Who will go for us?

I was 20 years old when I asked my father if he thought I should enlist in the Army National Guard. My old man’s word was still law, so I was stunned to hear, “I never served, so I can’t really advise you on that. It’s a man’s decision, one that you must make yourself.”

Recently, I’ve been bothered by those who seem to wish they could make that decision for others.

I signed up for college tuition assistance. I enlisted as a combat engineer because it was a military occupational specialty that would allow me to complete basic and job training in one summer so that I could return to college on time in the fall.

By November 2003, with the Afghanistan and Iraq wars demanding many troops, a platoon of engineers from my company was on notice for deployment. I was in the backup platoon, a group of soldiers from which command could draw if one of the men in the deployment group could not ship due to medical or legal reasons.

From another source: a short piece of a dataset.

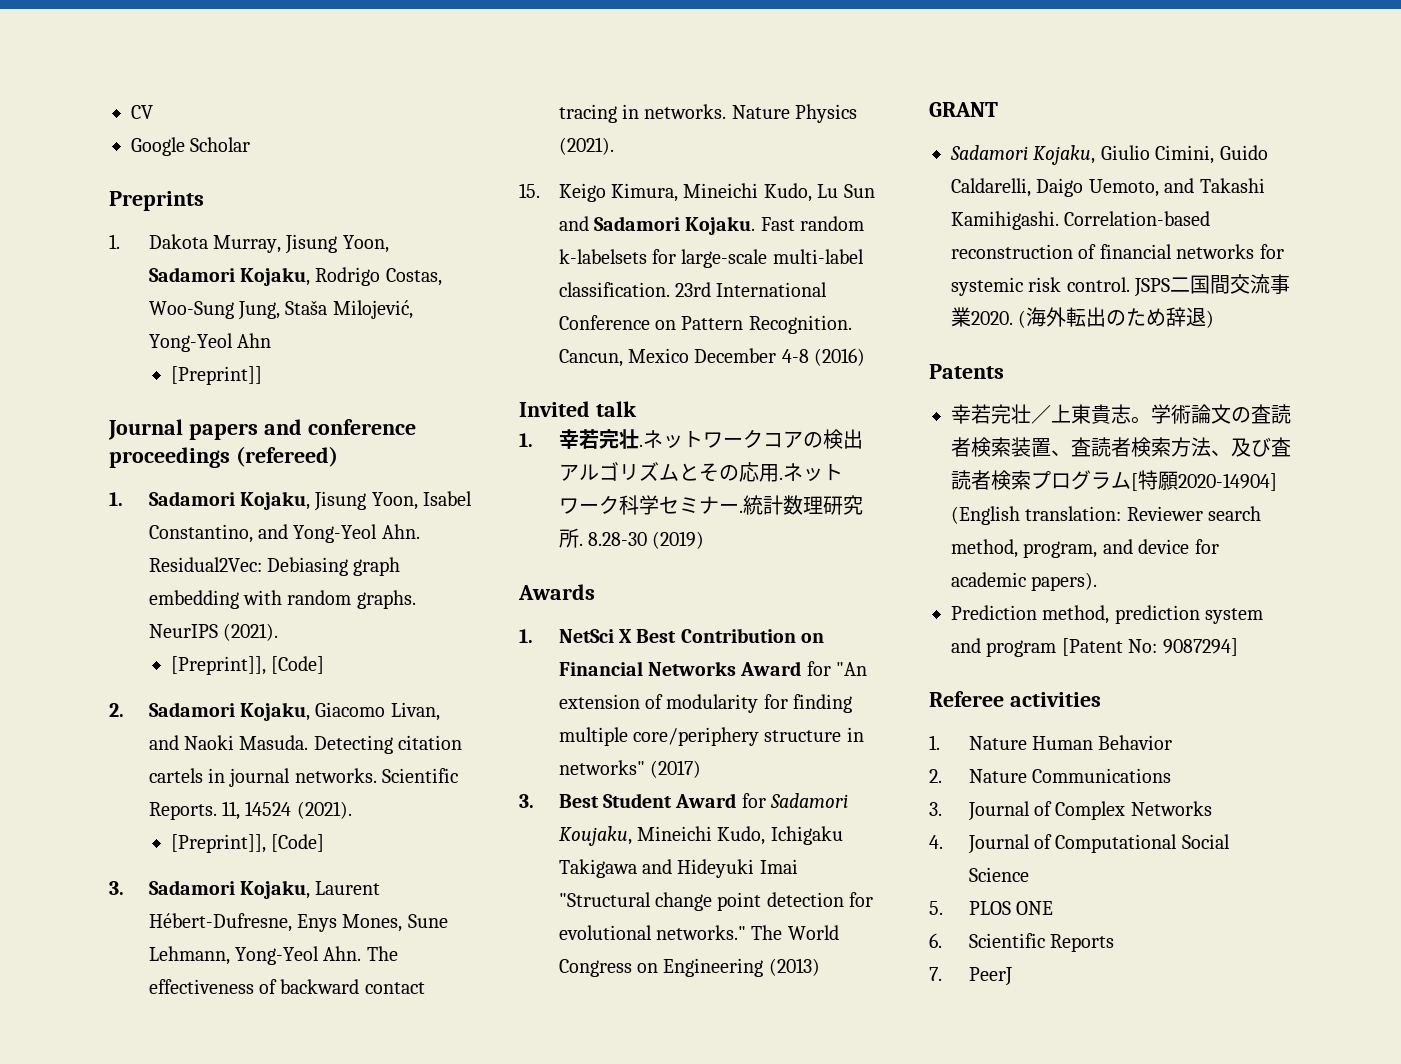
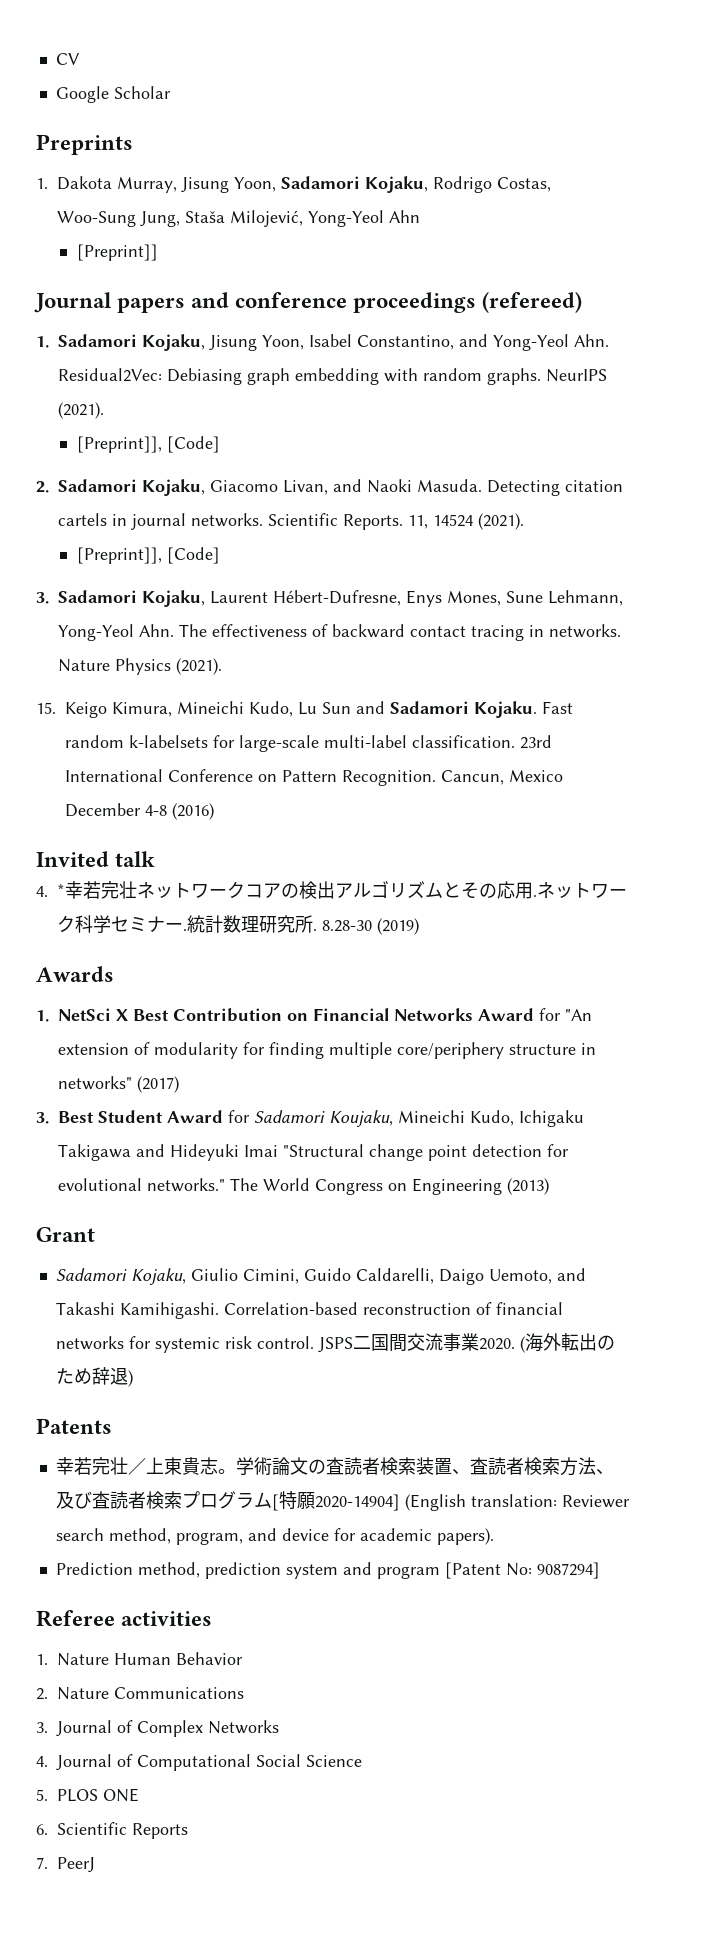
[519,429,643,449] 1.幸若完壮. -> [36,881,137,899] 4. *幸若完壮
[929,102,998,117] GRANT -> [36,1227,95,1242] Grant

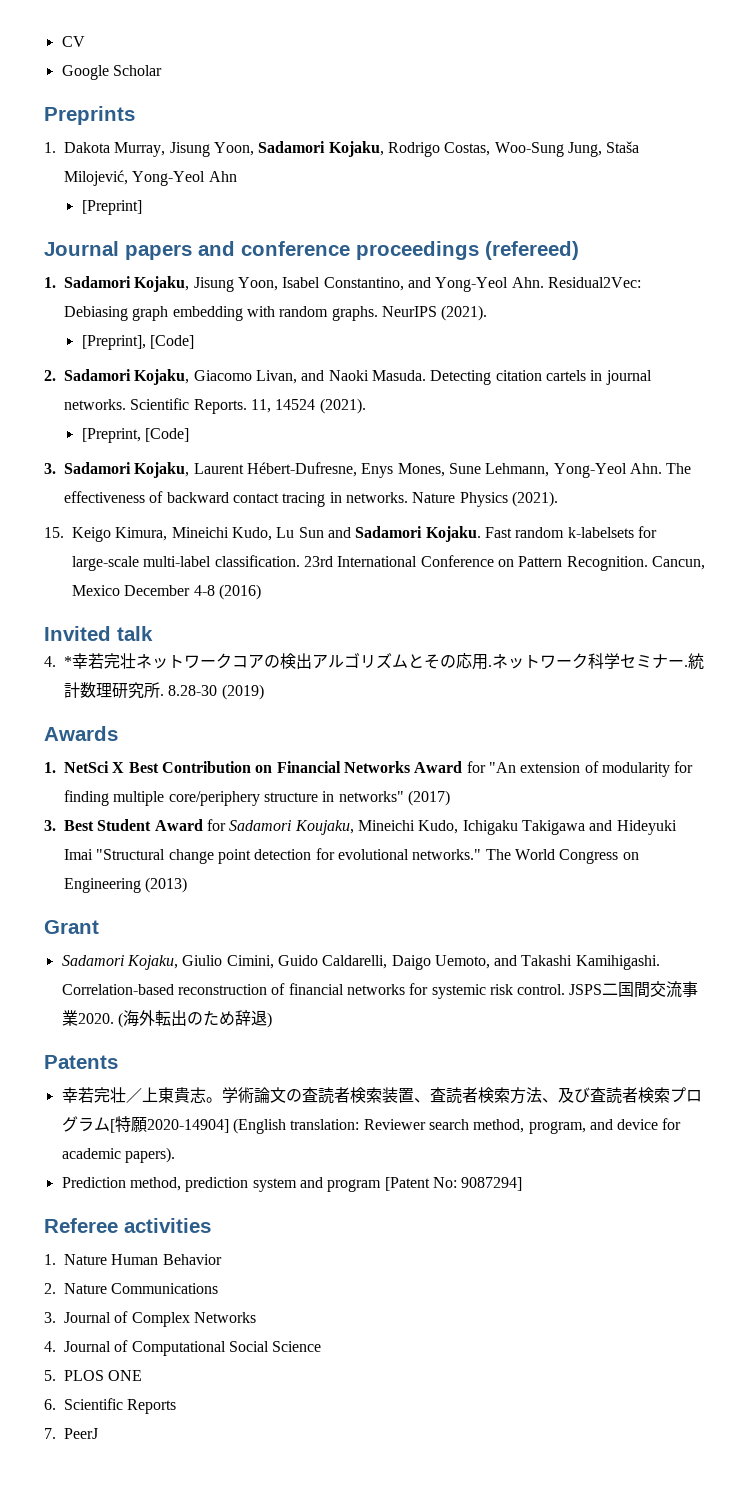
[76,244,158,261] [Preprint]] -> [81,200,142,215] [Preprint]
[76,436,162,453] [Preprint]], -> [81,335,146,350] [Preprint],
[76,547,162,564] [Preprint]], -> [81,428,141,443] [Preprint,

Eventually, that deployment alert was canceled.

I spoke to my squad leader: “Some of the men in the deployment platoon just started college or career jobs. Some have pregnant wives or new babies. I have no children, I’ve graduated college, and I haven’t begun full-time teaching. War would be a greater burden to them than to me. If another alert comes, I volunteer to deploy in place of one of those men.”

By that time, so many military units had endured extended deployments, and I had only participated in training. I remembered Isaiah 6:8: “Also I heard the voice of the Lord, saying, Whom shall I send, and who will go for us? Then said I, Here am I. Send me.” This I prayed, and eventually my prayers were answered, and I was shipped to the Afghanistan War. The experience nearly broke me. I wouldn’t wish it on anyone.

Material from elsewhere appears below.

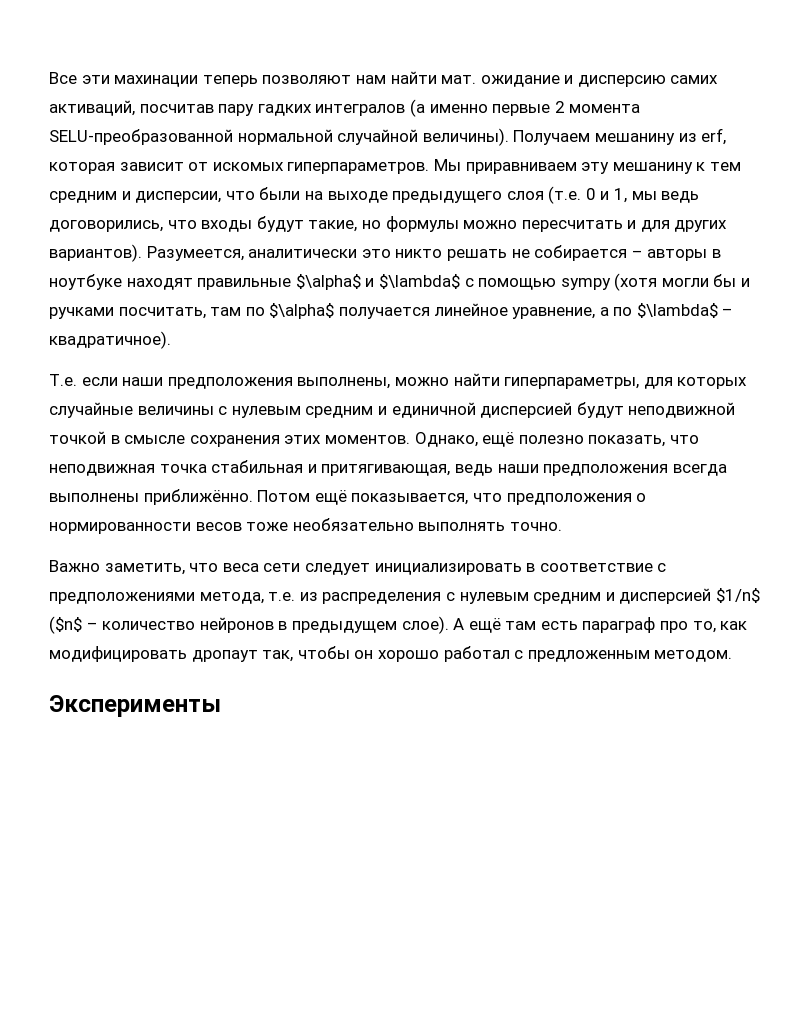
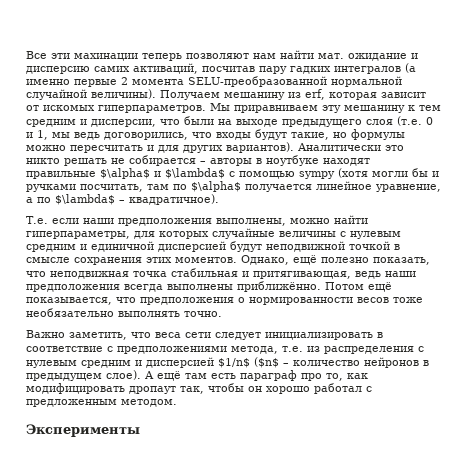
[146,246,358,261] Разумеется, аналитически -> [298,143,381,151] Аналитически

My friend Jerod Thompson, a former Army staff sergeant and Ranger, was on that same deployment. He recently objected to a social media post that said the president’s son, Baron Trump, should be sent to fight on the front lines in Iran. He told me, “What they’re actually saying is ‘this person needs to die’.” 

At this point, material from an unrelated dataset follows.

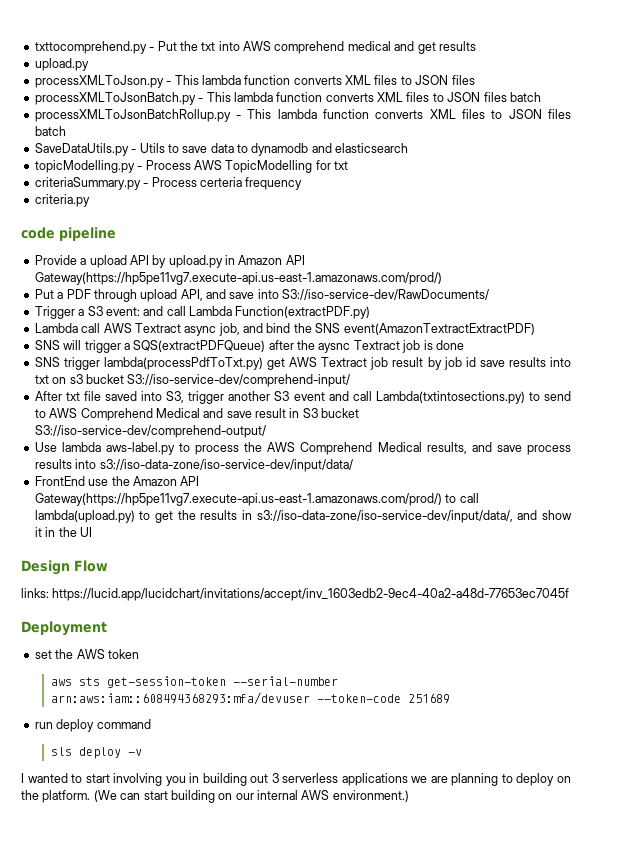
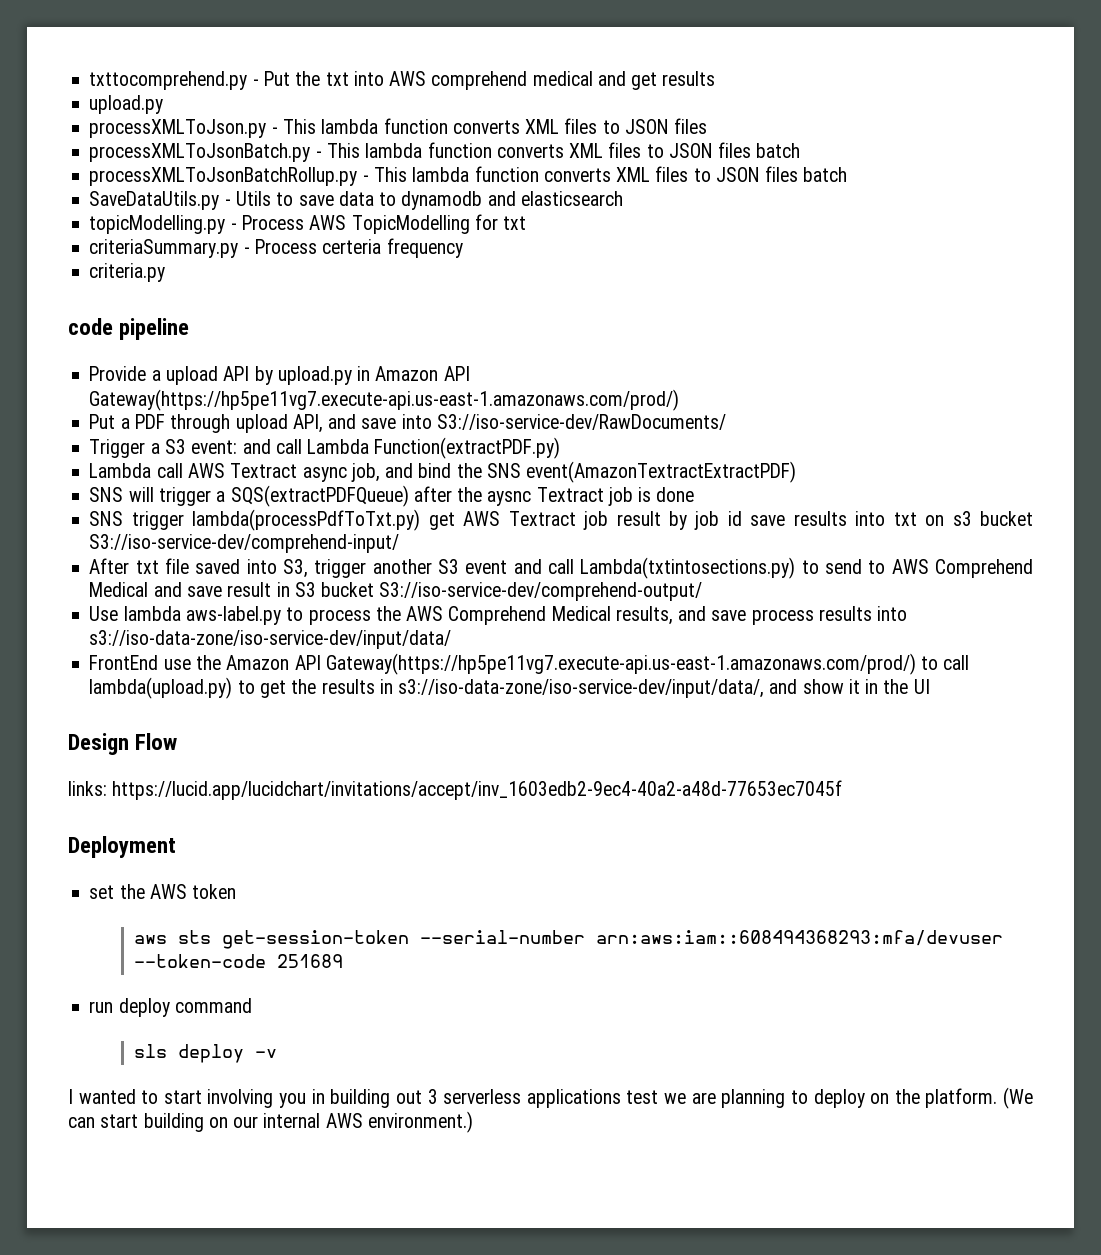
(408, 779) none -> [626,1090,659,1104] test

Thompson is running as the Moderate Majority Party candidate for lieutenant governor of Minnesota with gubernatorial candidate Steve Patterson.

They lament America’s partisan atmosphere, which Thompson blames for these toxic posts. “It doesn’t matter if you’re in special ops or not; you receive trauma from deploying in the United States military. It’s a deconstruction of everything you’ve ever had to think. People don’t need to experience that. And the people that have … We’re never going to say, ‘you need to go feel what it is like.’ Because it f***s you up.”

It’s hard to overstate how much I agree with Sgt. Thompson on this issue.

In addition to posts demanding that Baron Trump or Republicans or others be drafted to fight in Iran, many complain that President Donald Trump’s lack of military service makes him unqualified to order others to war. Those people somehow overlook that no president has served in a war since George H.W. Bush.

The hypocrisy is not lost on Thompson. “They complain that Trump is starting war, but Democrats [also] start wars. That’s a knee-jerk emotional reaction.”

THE MORE THINGS CHANGE 

My father said he had no right to advise me on my enlistment because he never served, but I think most of us who did sign up are, like Sgt. Thompson, never under the delusion that our military experience gives us some kind of moral authority about who should fight.

It’s most often those who never served who are the loudest about how other people should be sent to war. We should be grateful to live in a country defended by volunteers and less judgmental about those who choose not to serve.

Trent Reedy, author of several books including Enduring Freedom, served as a combat engineer in the Iowa Army National Guard from 1999 to 2005, including a tour of duty in Afghanistan.

*Some names and call signs in this story may have been changed due to operational security or privacy concerns.